> Source information:
---------------

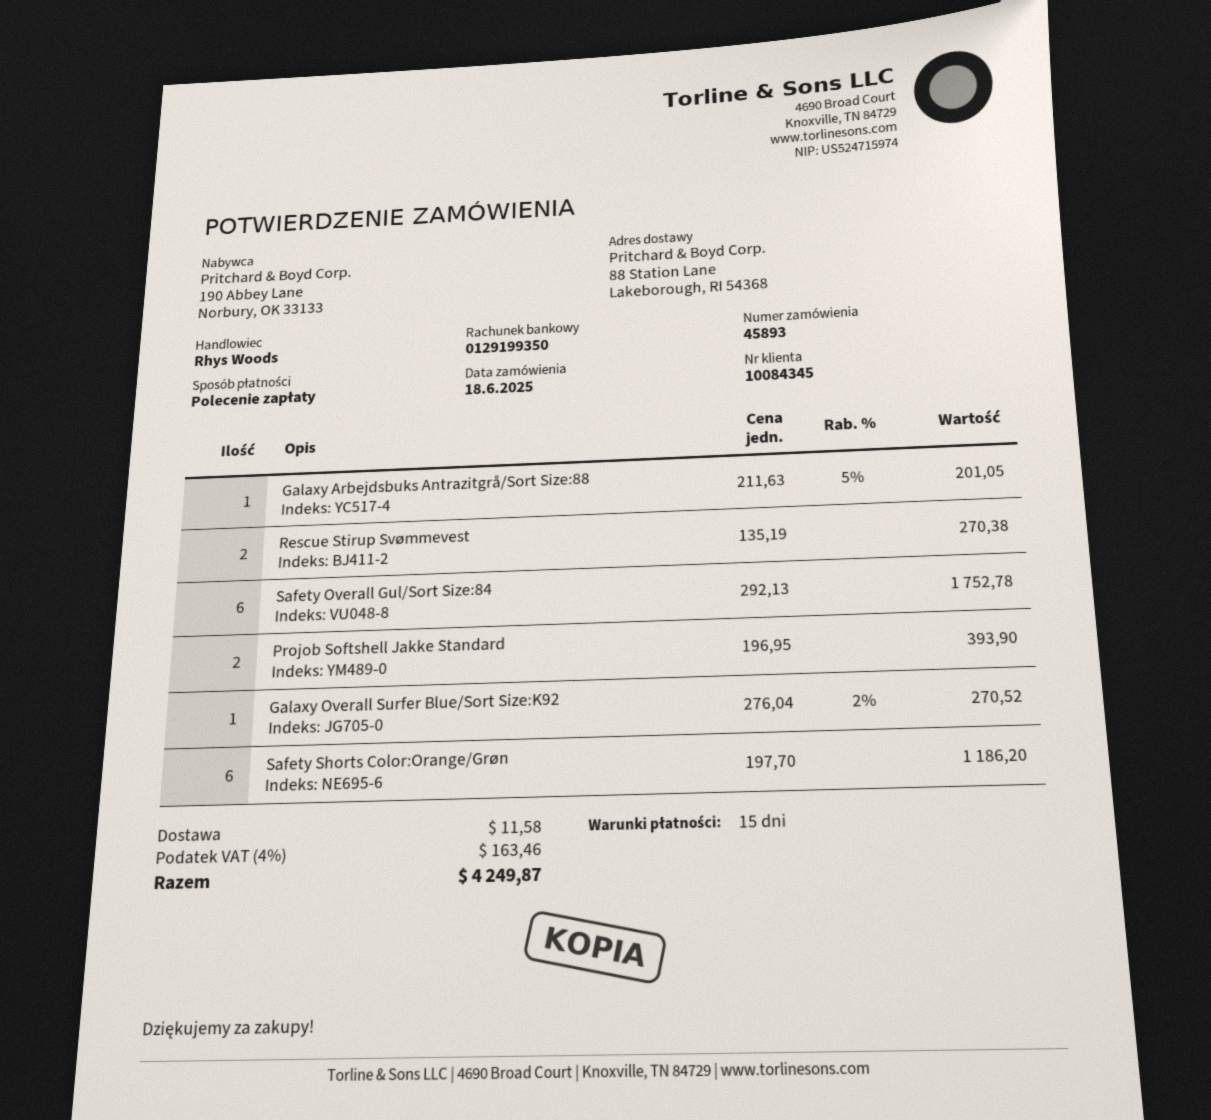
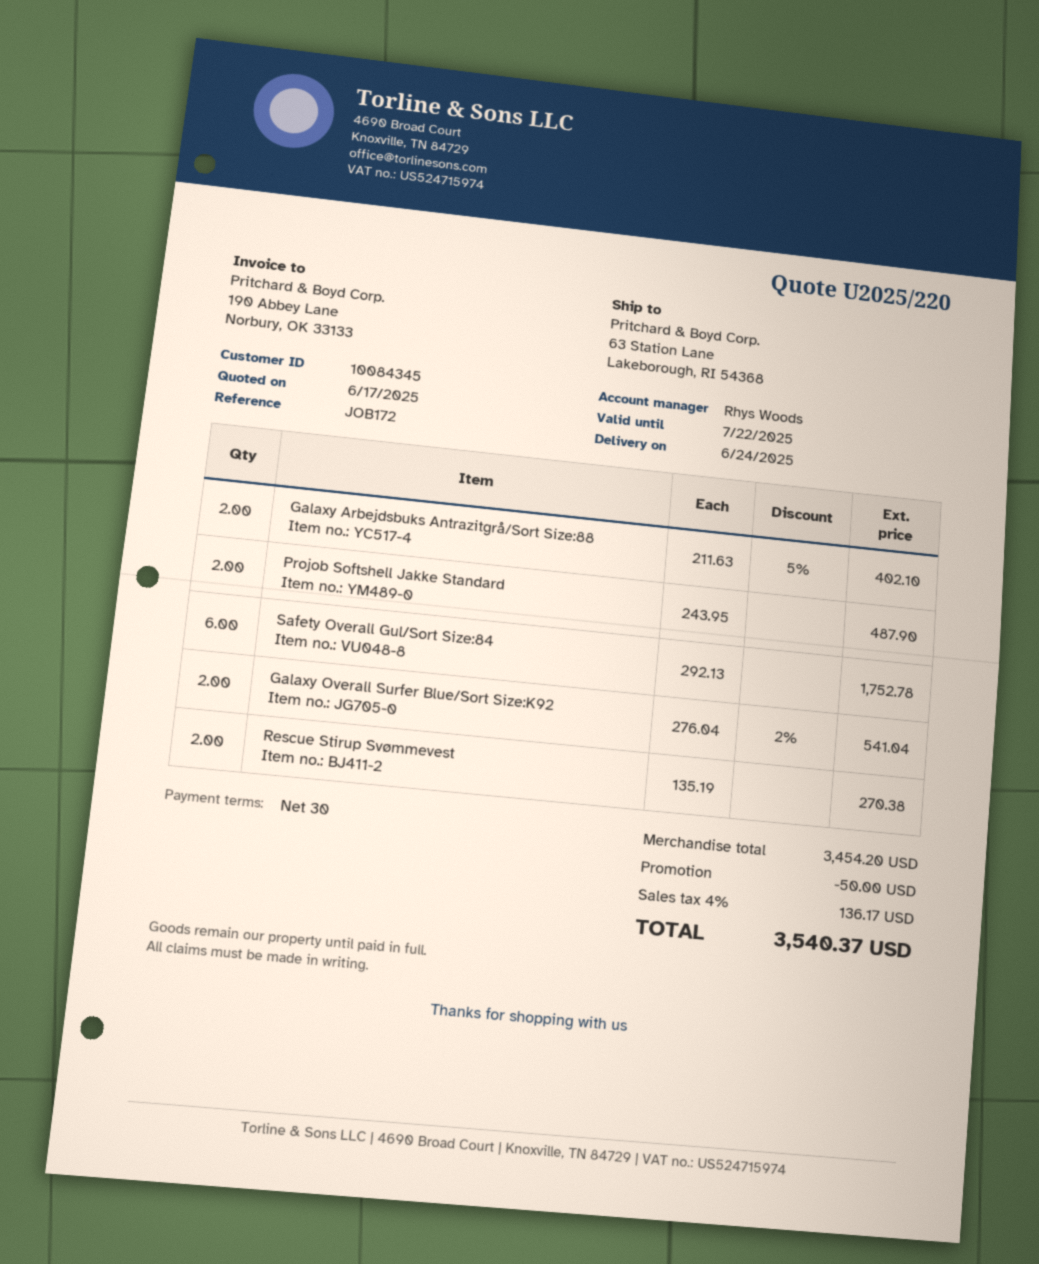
payment terms: 15 days -> 30 days
ship to: 88 Station Lane, Lakeborough, RI 54368 -> 63 Station Lane, Lakeborough, RI 54368
Galaxy Arbejdsbuks Antrazitgrå/Sort Size:88: 1 x 211.63 - 5% = 201.05 -> 2 x 211.63 - 5% = 402.10
Projob Softshell Jakke Standard: 2 x 196.95 = 393.90 -> 2 x 243.95 = 487.90
Galaxy Overall Surfer Blue/Sort Size:K92: 1 x 276.04 - 2% = 270.52 -> 2 x 276.04 - 2% = 541.04
Safety Shorts Color:Orange/Grøn: 6 x 197.70 = 1186.20 -> none
discount: none -> 50.00
shipping: 11.58 -> none
tax: 4% = 163.46 -> 4% = 136.17
total: 4249.87 -> 3540.37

---------------

> Action item:
Exact retyping is needed for the line with "Galaxy Overall Surfer" and for each line after it through the end of the listing above; no other lines belong.

> Your response:
Galaxy Overall Surfer Blue/Sort Size:K92: 1 x 276.04 - 2% = 270.52 -> 2 x 276.04 - 2% = 541.04
Safety Shorts Color:Orange/Grøn: 6 x 197.70 = 1186.20 -> none
discount: none -> 50.00
shipping: 11.58 -> none
tax: 4% = 163.46 -> 4% = 136.17
total: 4249.87 -> 3540.37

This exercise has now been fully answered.